Take the car out. Walk outside without a helmet and unnecessary neck strain. Ask the girl out. And walk barefoot in the streets of New York City or whatever town it is in which you reside. Well, maybe start with the sidewalks. The worst-case scenario will be that someone crashes into your car and kills you. Or an air conditioning unit falls out of a building window and kills you. Or the girl, mistaking you for a mugger, pulls out a gun and kills you. Or you step on a dead mouse infected with a government-created virus and it kills you. So what? It will probably be the first time you’ve actually taken a deep breath of life and filled your lungs up beyond the small puffs you take each day like an emphysema victim. And if any of these life behaviors do actually kill you—you’ll be dead anyway, what the hell difference will it make to you?
Stop being a victim. Instead become a mugger. It’s a lot more fun hitting life over the head with a sock full of rocks than it is walking around like a pussy zombie who really does deserve to be mugged. Start by taking off your shoes and walking. You may be surprised what a little connection to Mother Earth may do for you. And if people look at you funny, just do what I do: scratch your head fiercely, snap your neck from left to right, up and down, and shout, “LOOK OUT FOR BATS! LOOK OUT FOR BATS!” This will do absolutely nothing for you but it will help me know who read this piece. And if I see enough people babbling along the sidewalk, warning of bat attacks, that will be my sign from God that it is time for me to create a fake religion—like Scientology or Mormonism—in order to get laid and start raking in the dough!
“Become more sensitive. You will not go mad. Closing yourself to life you have gone mad. Open up, listen to everything.”

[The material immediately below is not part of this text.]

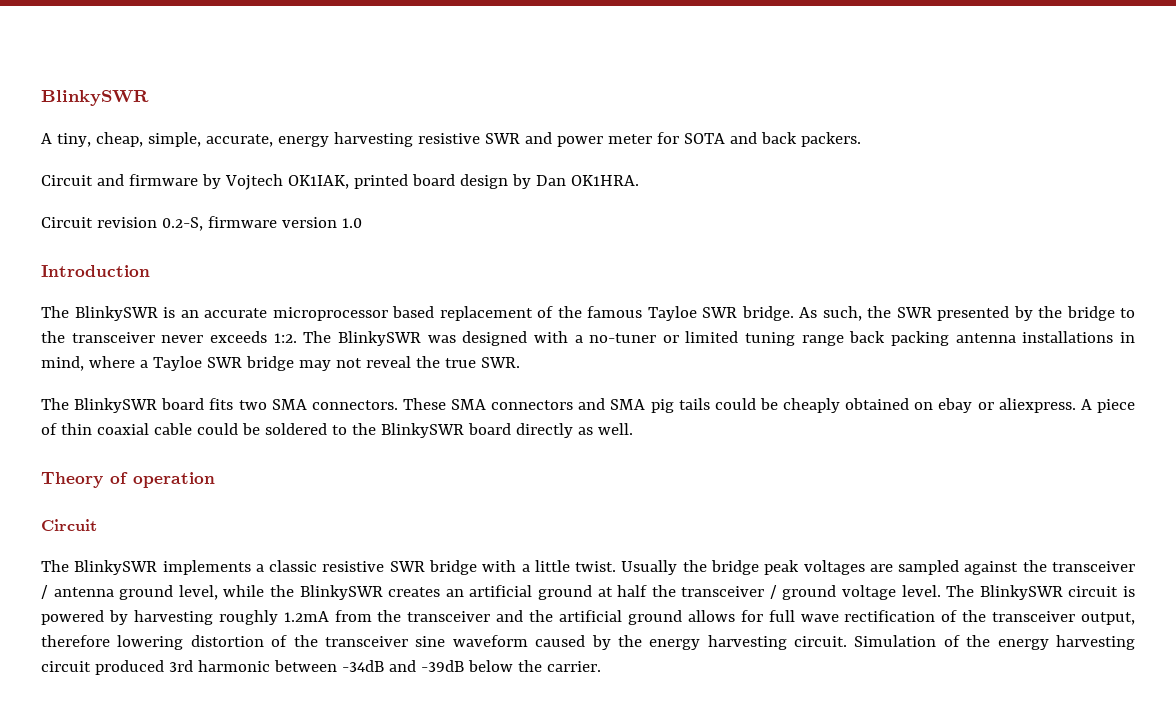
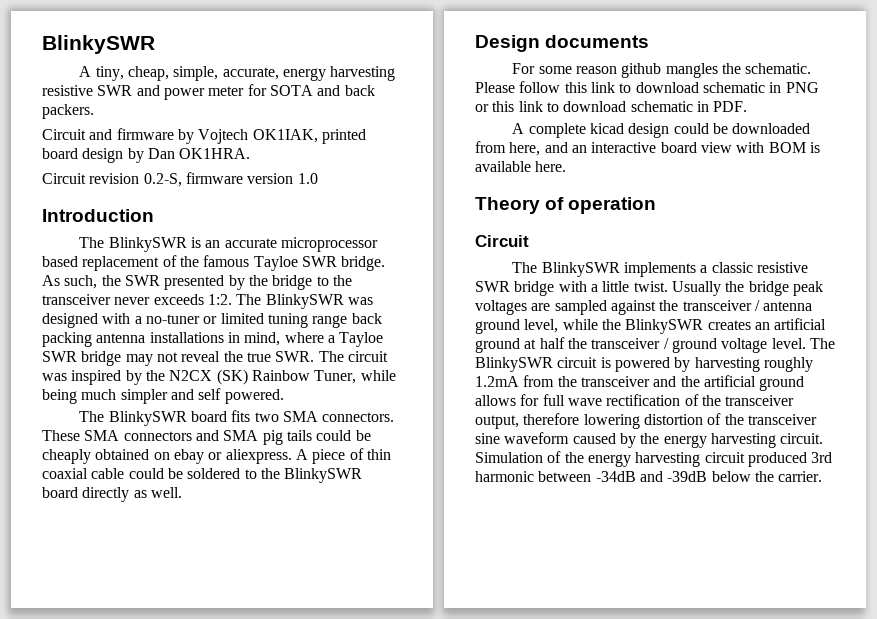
(520, 362) none -> [318,351,388,362] [42,369,396,385] [42,388,284,404] The circuit was inspired by the N2CX (SK) Rainbow Tuner, while being much simpler and self powered.
(633, 429) none -> [475,35,650,52] [512,63,812,78] [475,81,819,93] [475,101,748,112] [512,123,811,138] [475,141,820,156] [475,161,567,172] // Design documents // For some reason github mangles the schematic. Please follow this link to download schematic in PNG or this link to download schematic in PDF. // A complete kicad design could be downloaded from here, and an interactive board view with BOM is available here.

—Osho from Walk without feet, Fly without wings, and Think without mind (p. 160)
“How could I attain a practice that could begin to change the world, starting with the only thing directly accessible: my own consciousness of reality?”
—Tantric Quest: An Encounter with Absolute Love by Daniel Odier (p. 45)
REFLECTION:
When was the last time you walked barefoot on the earth? How often do you walk barefoot outside your apartment or house? If you can’t find the time to walk barefoot, you could always hug a tree…but then you’d be a tree-hugging pussy.
MEDITATION:
Sit in a chair and imagine two grounding cords coming from your first chakra at the base of your spine and shooting through your legs and into the ground, penetrating all the way to the center of the earth. Imagine two more grounding cords dropping straight from your first chakra through your butt and into the ground and all the way to the center of the earth. You can imagine your grounding cords like roots of a great tree or maybe as energy or whatever floats your boat. Imagine, see, feel, know these roots to be firmly grounded. Now feel the energy of the earth coming up through all four grounding cords and into you, filling your whole body with this supportive, nurturing, grounding energy. Feel connected to the earth, connected to your body, connected to the All.